Prise dans la version "brute", la provocation lancée par le député UMP Antoine Herth, lors du débat parlementaire sur les nouvelles régions, avec son acronyme "Achlor" pour désigner notre nouvelle entité régionale Alsace-Lorraine-Champagne-Ardenne, a de quoi passer pour irrévérencieuse ou vulgaire.

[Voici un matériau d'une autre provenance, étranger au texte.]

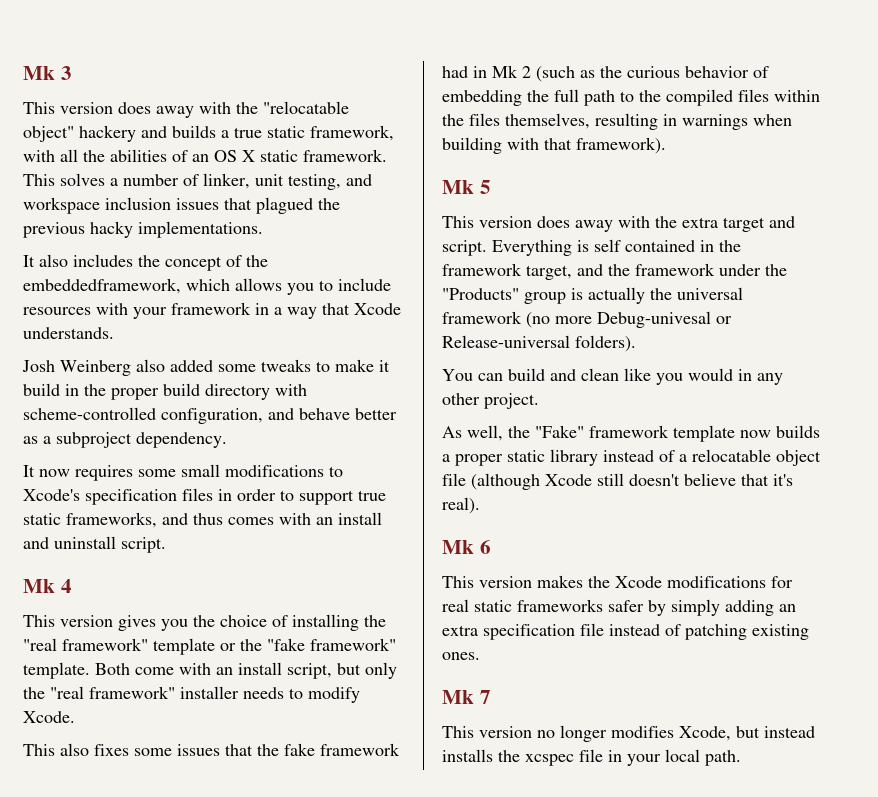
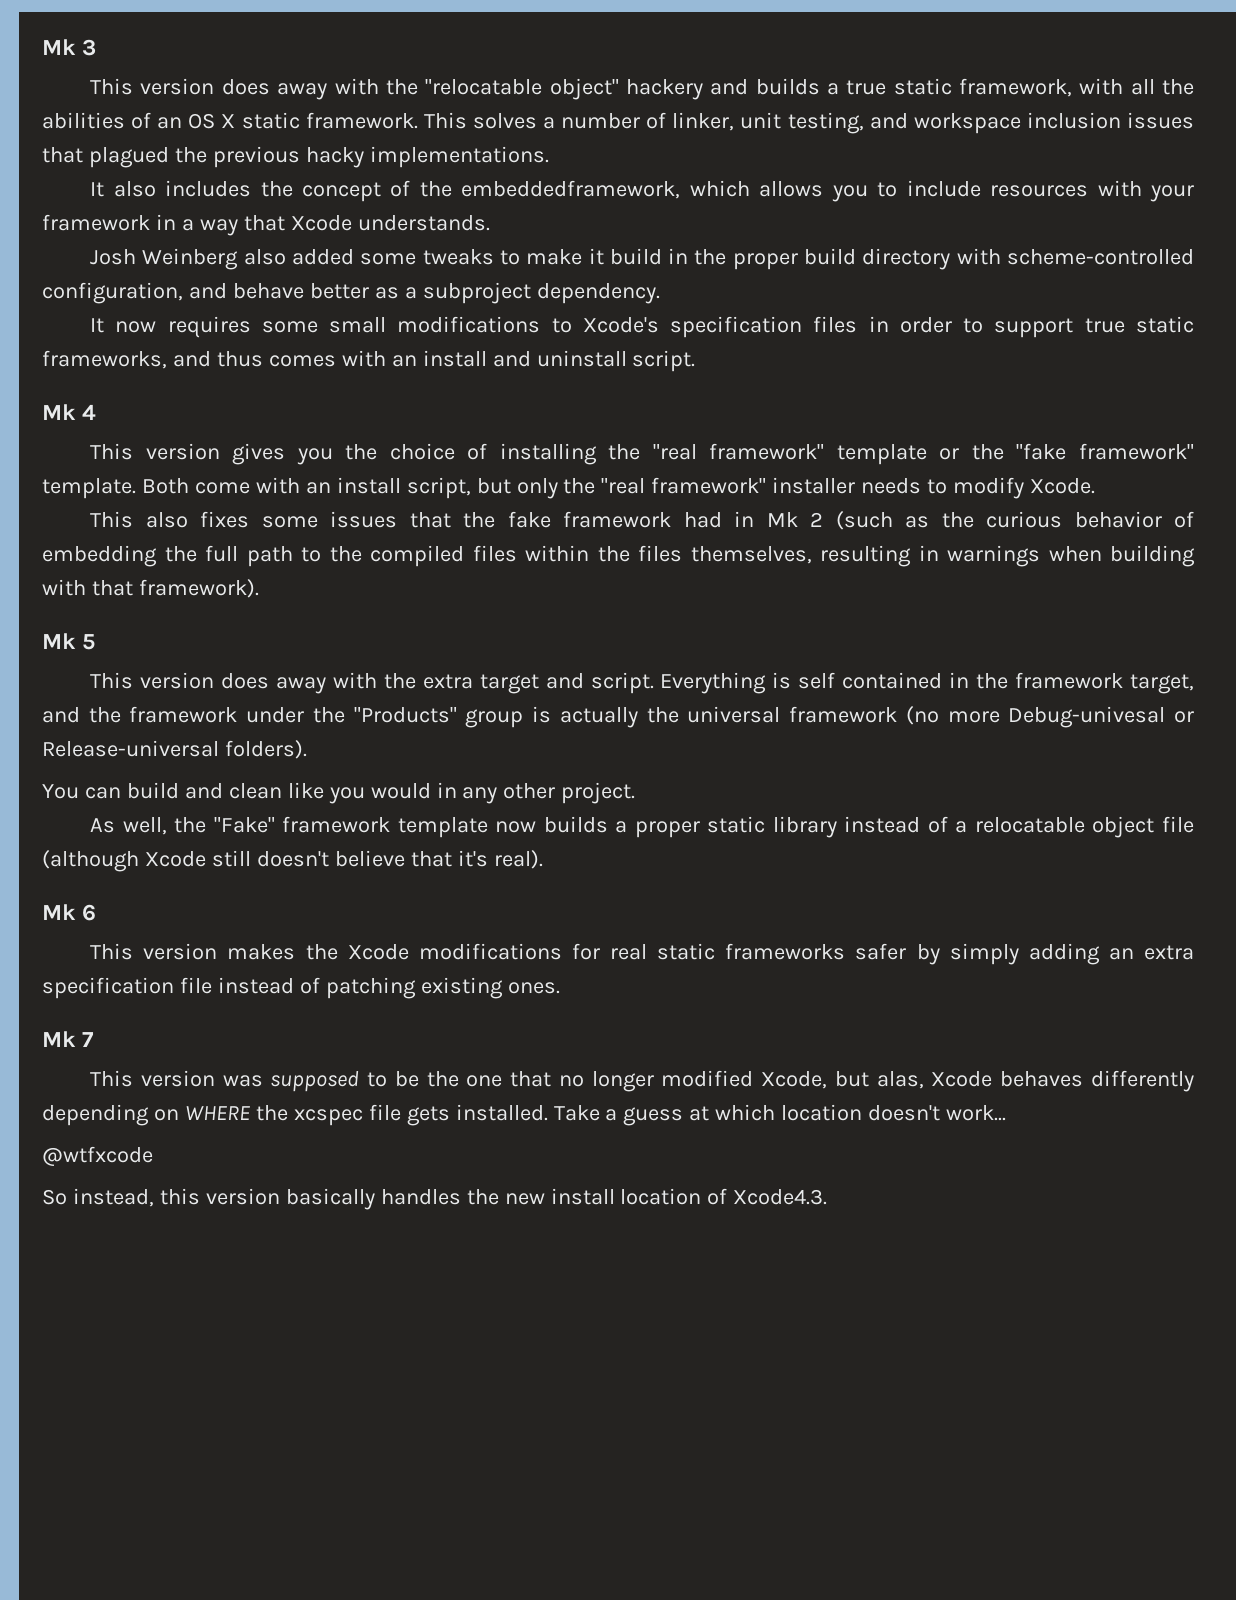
(532, 732) none -> [222,1071,552,1092] was supposed to be the one that
[611,726,674,738] modifies -> [661,1070,754,1087] modified
[764,726,815,738] [442,749,741,766] instead installs the xcspec file in your local path. -> [876,1070,1195,1092] [42,1104,1007,1126] [42,1146,153,1166] [42,1188,828,1210] alas, Xcode behaves differently depending on WHERE the xcspec file gets installed. Take a guess at which location doesn't work... // @wtfxcode // So instead, this version basically handles the new install location of Xcode4.3.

En tout cas, cette version acronymique du "trou du cul" est nettement moins poétique que celle de Jules Ferry, après l'annexion de l'Alsace-Lorraine par l'Allemagne en 1871, parlant mélancoliquement de "ligne bleue des Vosges", à propos de la nouvelle frontière avec l'empire allemand et jetant l'Alsace-Lorraine du côté germain.
Maintenant, ne nous cachons pas, la formation de cette méga-région sans véritables liens historiques, géographiques et culturels comme avec la Lorraine ou les Vosges, avec comme seul dénominateur commun le vignoble pour l'Alsace et la Champagne, les sapins et Sedan pour les Ardennes, passe mal auprès d'un bon nombre d'"Alsaciens de souche".
Si vous discutez avec les Anciens, soit ceux attachés à la terre alsacienne et encore marqués par son histoire si bien décrite dans les "Deux Mathildes", beaucoup ne pardonnent pas à la France d'avoir "abandonné" la région avec la défaite humiliante de Sedan en septembre 1870 et la percée allemande sur la même ville, le 10 mai 1940.
Reste aussi encore profondément ancré dans les gènes locales, les insultes encaissées à travers les âges du fait de la double appartenance de l'Alsacien, alors surnommé "Spountz" ou "Boche" et qui en retour a valu aux "Français de l'intérieur" d'être taxés de "Hasebeck", soit de lapins fuyant en référence à la débâcle de Sedan précitée et ainsi livré l'Alsace à l'Allemagne nazie.
D'une certaine manière, le débat sur les régions a réveillé toutes ces querelles du passé et collé une indigestion aux populations alsaciennes. En tout cas, Paris a très certainement sous-estimé le sentiment de l'Alsacien d'avoir été "politiquement" mis devant le fait accompli et donc pris pour des "trous du cul".
La chance du politique, c'est que l'Alsacien "gueule", mais finit par accepter. Il ne tient de ce côté, ni du Corse, ni du Breton. Paris n'a donc pas grand chose à craindre, même si une cassure se dessine comme le montre cette caricature matérialisant la nouvelle frontière. Parions, en tout cas, qu'une consultation publique, comme pour la chasse, déchaînerait autrement les passions !
«Comment appeler cette région, on entend toutes sortes d'acronymes… Chamallow, Alca. Dans le texte, ça serait actuellement, Alsace-Champagne-Ardenne-Lorraine, ce qui donnerait quelque chose comme ‘"achlor".